Stored dataset items:
.....
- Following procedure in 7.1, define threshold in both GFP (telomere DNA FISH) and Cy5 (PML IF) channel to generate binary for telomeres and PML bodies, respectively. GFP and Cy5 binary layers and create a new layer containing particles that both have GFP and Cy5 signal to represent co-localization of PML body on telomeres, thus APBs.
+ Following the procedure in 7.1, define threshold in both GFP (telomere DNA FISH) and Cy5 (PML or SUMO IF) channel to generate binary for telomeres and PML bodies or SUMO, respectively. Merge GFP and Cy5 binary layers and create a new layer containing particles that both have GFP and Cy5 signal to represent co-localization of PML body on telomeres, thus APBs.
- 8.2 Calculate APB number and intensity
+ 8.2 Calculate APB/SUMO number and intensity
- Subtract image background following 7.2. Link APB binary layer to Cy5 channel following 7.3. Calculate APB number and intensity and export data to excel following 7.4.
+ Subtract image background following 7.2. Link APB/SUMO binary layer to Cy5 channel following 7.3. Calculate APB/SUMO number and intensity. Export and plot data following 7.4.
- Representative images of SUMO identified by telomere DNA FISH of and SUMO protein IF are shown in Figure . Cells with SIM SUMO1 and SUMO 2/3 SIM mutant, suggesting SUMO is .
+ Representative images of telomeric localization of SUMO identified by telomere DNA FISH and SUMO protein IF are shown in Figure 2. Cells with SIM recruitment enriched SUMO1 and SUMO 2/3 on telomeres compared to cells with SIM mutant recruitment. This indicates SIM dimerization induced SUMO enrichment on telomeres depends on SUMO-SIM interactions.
.....
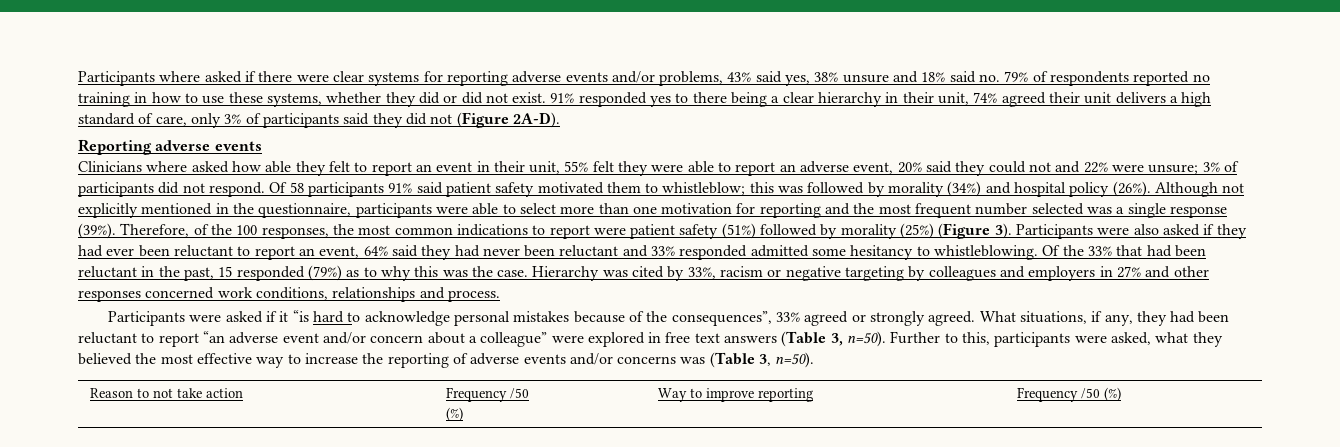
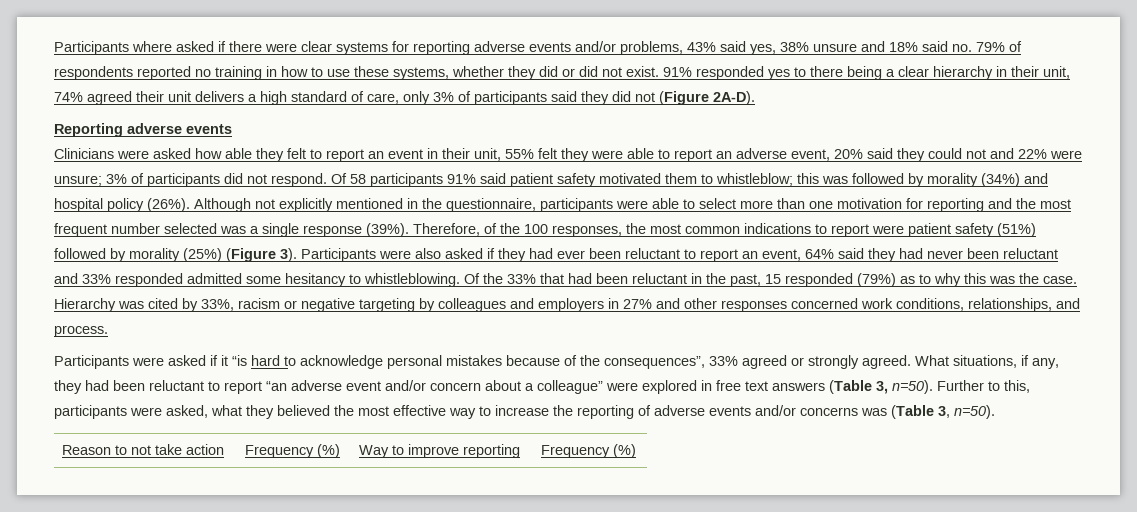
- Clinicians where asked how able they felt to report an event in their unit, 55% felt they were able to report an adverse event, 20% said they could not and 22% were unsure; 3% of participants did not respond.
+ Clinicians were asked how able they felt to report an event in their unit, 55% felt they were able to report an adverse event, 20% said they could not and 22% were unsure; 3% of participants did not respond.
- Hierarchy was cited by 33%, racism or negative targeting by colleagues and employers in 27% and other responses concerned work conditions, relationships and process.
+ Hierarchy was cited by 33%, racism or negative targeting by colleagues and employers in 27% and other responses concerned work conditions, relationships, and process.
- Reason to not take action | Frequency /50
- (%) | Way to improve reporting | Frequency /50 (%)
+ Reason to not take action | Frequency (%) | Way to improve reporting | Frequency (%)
.....
Looking at the data above, return every line from the one with "- Hierarchy was" down to the one with "- Reason to not take action | Frequency /50", exactly and inclusively.

- Hierarchy was cited by 33%, racism or negative targeting by colleagues and employers in 27% and other responses concerned work conditions, relationships and process.
+ Hierarchy was cited by 33%, racism or negative targeting by colleagues and employers in 27% and other responses concerned work conditions, relationships, and process.
- Reason to not take action | Frequency /50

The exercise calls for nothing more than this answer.